━━━━━ Records for processing

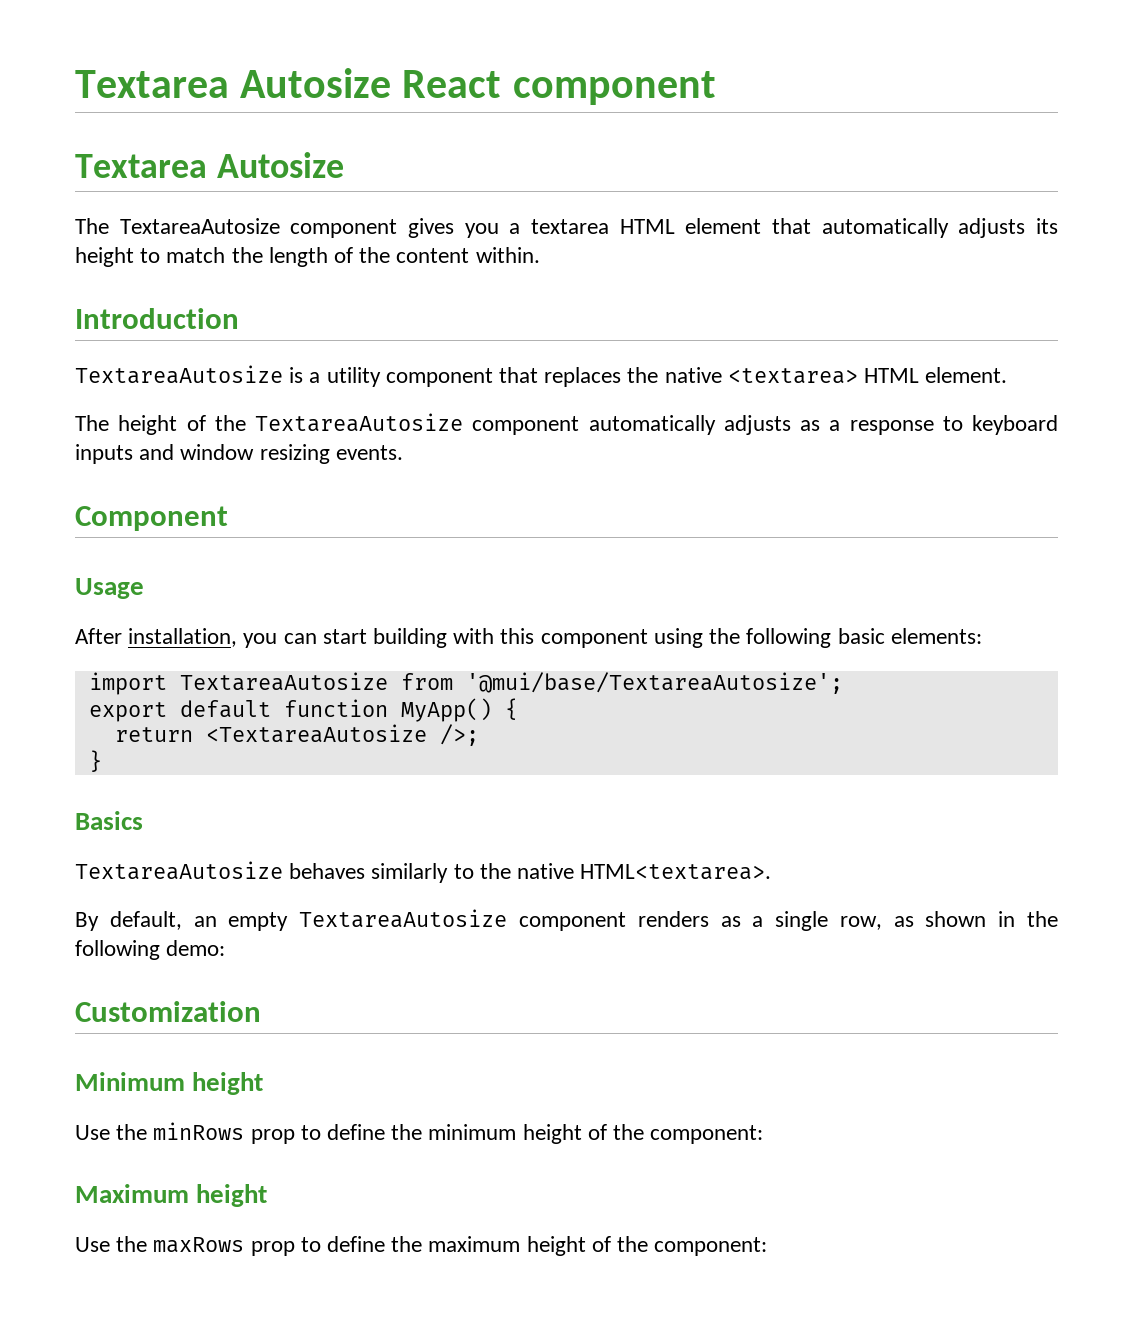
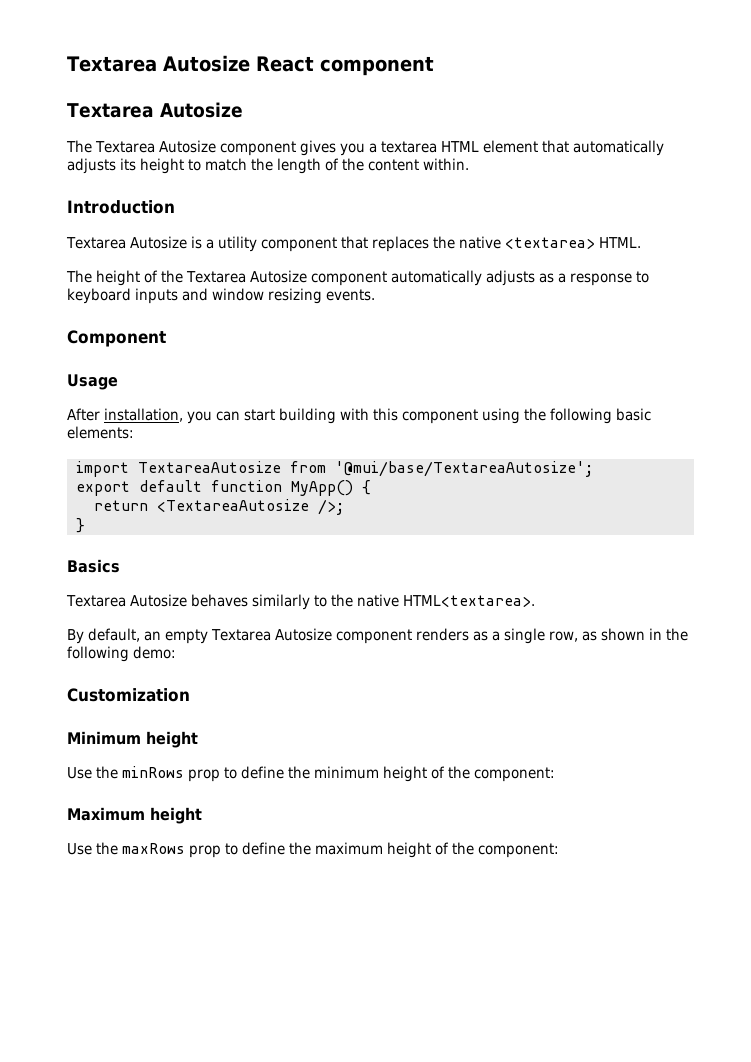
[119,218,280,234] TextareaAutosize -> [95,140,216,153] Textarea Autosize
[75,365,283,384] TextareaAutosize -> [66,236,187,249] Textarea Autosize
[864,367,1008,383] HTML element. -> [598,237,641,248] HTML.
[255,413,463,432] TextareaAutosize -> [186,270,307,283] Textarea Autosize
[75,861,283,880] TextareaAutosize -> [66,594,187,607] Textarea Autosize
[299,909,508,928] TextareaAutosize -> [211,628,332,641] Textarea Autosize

━━━━━━━━━━

◆ Try it: With the line that contains "[75,365,283,384] TextareaAutosize ->" as the starting point, output each line exactly through the end of the listing above.

◆ Task response:
[75,365,283,384] TextareaAutosize -> [66,236,187,249] Textarea Autosize
[864,367,1008,383] HTML element. -> [598,237,641,248] HTML.
[255,413,463,432] TextareaAutosize -> [186,270,307,283] Textarea Autosize
[75,861,283,880] TextareaAutosize -> [66,594,187,607] Textarea Autosize
[299,909,508,928] TextareaAutosize -> [211,628,332,641] Textarea Autosize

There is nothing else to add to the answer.